Version difference data
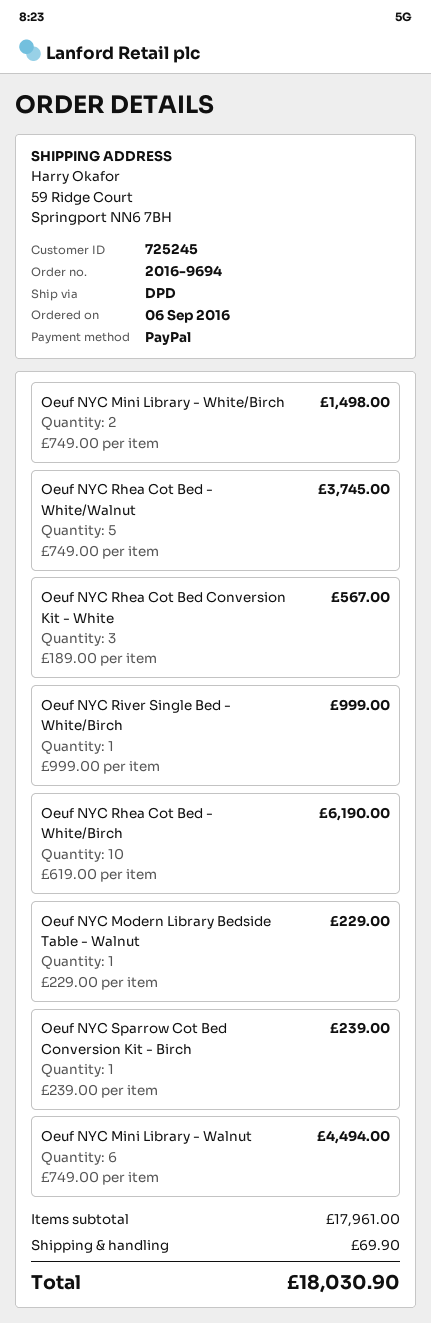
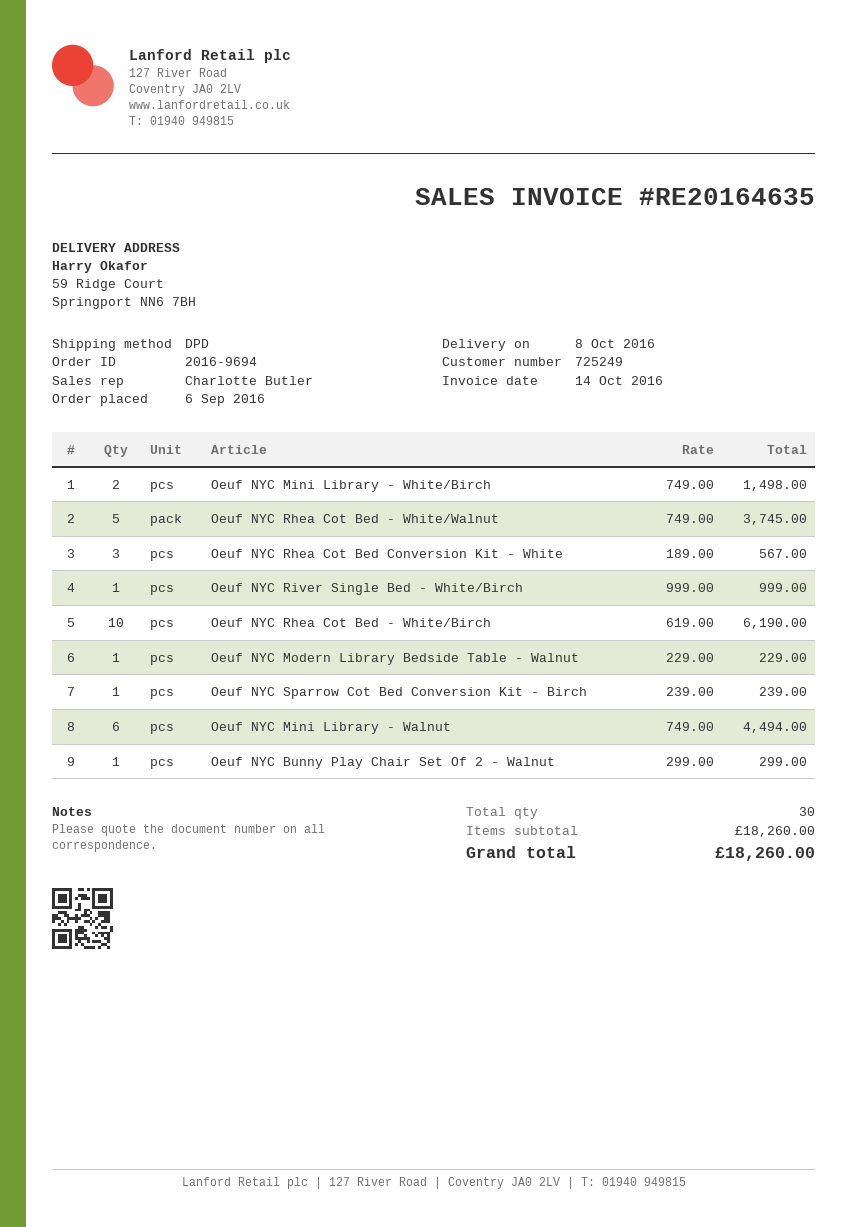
customer number: 725245 -> 725249
Oeuf NYC Bunny Play Chair Set Of 2 - Walnut: none -> 1 x 299.00 = 299.00
subtotal: 17961.00 -> 18260.00
shipping: 69.90 -> none
total: 18030.90 -> 18260.00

WORK TO COMPLETE.
Count up the lines in the entries above where the word "none" appears, and give the figure with nothing added.

EXERCISE RESPONSE.
2